Bryce suddenly grabbed her by the shoulder and pulled her around to face him, squeezing hard. “Then you’d best determine how to extract it from him. Spy if you must, lie if you must—we’ve got everything riding on this. Everything! So you’d best go and please your husband, Margot. Keep your mouth shut, do what you are wed to do, and open your legs and give the man what is his right.”

“Bryce! That’s enough!” Knox said, and pushed Bryce off Margot as she tried to expel the breath caught in her throat.

Now Margot shuddered at that memory. Her father and Bryce didn’t care at all about her feelings in this, no more than when they’d arranged her marriage to Mackenzie. Once again she argued and pleaded, but her father wouldn’t even look at her.

Knox was the only one to soothe her. He’d come to her after that wretched arguing had depleted her and filled her with despair. “You know that I will miss you desperately,” he said fondly.

Knox Armstrong, her bastard brother, the son of a woman whose identity Knox claimed never to have known. He was the same age as she, both of them twenty-one now, and both of them seven years younger than Bryce. They had grown up in the nursery together, had been as close to one another as twins. When they were thirteen, Knox was sent to apprentice with a duke. He’d come back a grown man with gold hair and dancing blue eyes.

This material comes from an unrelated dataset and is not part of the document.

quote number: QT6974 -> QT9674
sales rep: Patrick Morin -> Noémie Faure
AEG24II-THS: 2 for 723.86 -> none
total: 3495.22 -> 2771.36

Margot loved Knox above all others.

“You won’t miss me. I don’t intend to go. Who has said this about Mackenzie, Knox?” she asked him plaintively. “How can it be true?”

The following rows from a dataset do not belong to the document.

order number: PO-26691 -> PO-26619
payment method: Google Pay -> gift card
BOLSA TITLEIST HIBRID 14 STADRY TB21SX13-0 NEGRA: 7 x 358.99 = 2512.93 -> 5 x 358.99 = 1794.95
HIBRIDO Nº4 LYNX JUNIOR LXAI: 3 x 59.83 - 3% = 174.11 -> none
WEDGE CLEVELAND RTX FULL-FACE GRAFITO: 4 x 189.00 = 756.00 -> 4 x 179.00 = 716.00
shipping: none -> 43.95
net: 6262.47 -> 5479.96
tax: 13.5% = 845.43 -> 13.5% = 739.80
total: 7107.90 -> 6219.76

Knox shrugged. “I know only as much as you, dear heart. I know only that Father met Sir Richard Worthing, who had been in the company of Thomas Dunn from London. He was quite agitated after speaking with them. That’s all I know, really, other than that Sir Worthing will accompany you to Balhaire.”

“No. I won’t go.”

Knox put his arm around her. “Listen to me, love. If there is even an ounce of truth, we must know it, or all will be lost. There is no one else who can do this, is there? Think if I or Bryce were to appear at Balhaire—he’d never give us entry.”

Dear God, he was right.

“Look, I have a gift for you.” He handed her a box.

Margot opened it; it was lined with silver paper, and beneath the folds of the paper was a pair of goatskin riding gloves. “Knox...they’re beautiful,” she said, pressing them to her face.

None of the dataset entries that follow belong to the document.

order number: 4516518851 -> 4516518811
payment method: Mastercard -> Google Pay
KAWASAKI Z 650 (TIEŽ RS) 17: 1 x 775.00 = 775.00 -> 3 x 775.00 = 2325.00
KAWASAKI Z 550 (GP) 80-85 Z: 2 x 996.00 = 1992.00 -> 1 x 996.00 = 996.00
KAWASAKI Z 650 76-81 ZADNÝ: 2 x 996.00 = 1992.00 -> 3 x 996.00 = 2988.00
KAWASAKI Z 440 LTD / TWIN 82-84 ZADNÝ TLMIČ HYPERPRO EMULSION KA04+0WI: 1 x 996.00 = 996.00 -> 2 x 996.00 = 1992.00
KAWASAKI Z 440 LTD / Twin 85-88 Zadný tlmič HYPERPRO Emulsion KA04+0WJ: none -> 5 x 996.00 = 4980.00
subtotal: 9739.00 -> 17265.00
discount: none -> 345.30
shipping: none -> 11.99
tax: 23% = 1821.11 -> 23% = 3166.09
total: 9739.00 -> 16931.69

“Let Mackenzie know that you’ve been well-cared-for here.” He drew her to him, and as tears came to Margot’s eyes, he held her. “It’s not as difficult as you think,” he assured her.

“You don’t know him,” she said of her husband. “He’s very clever. He will not be happy to see me, Knox.”

“You do your beauty a disservice, darling. Men are simple creatures. He might be angry at first, but like all men, he wants to feel as if he is the master of his world and there is a woman to notice and adore him for it. Do that, and he will give you whatever you want.”

“He won’t tell me about the French,” she said plaintively. “Hewon’t. I know this man. He will suspect my motives for coming back, and especially if I ask him any questions.”

“Then don’t ask,” Knox said simply.

“There is no one else I may speak to!” she said. “Pappa said I must not tell anyone why I’ve come back, not even Nell. How am I to discover what he’s about if I can’t ask him?”

“Observe, love. Look through his things. Listen.” He smiled and touched her cheek. “You must trustyourcunning...and your allure. Believe me when I tell you that he will eventually confess all to you. He will give you whatever your heart desires, and you will be home in time for Lynetta’s nuptials.”

Margot groaned now as she recalled that conversation with Knox. She couldn’t imagine Arran confessing anything to her after all that had happened.

She looked to the chest of drawers, to where she’d seen the folded letter last night. She had no idea what she was looking for, really. Would a man of Arran’s stature and cunning outline his plans in writing, then leave them on his chest of drawers? That seemed ridiculous. So what, then, was she supposed to find?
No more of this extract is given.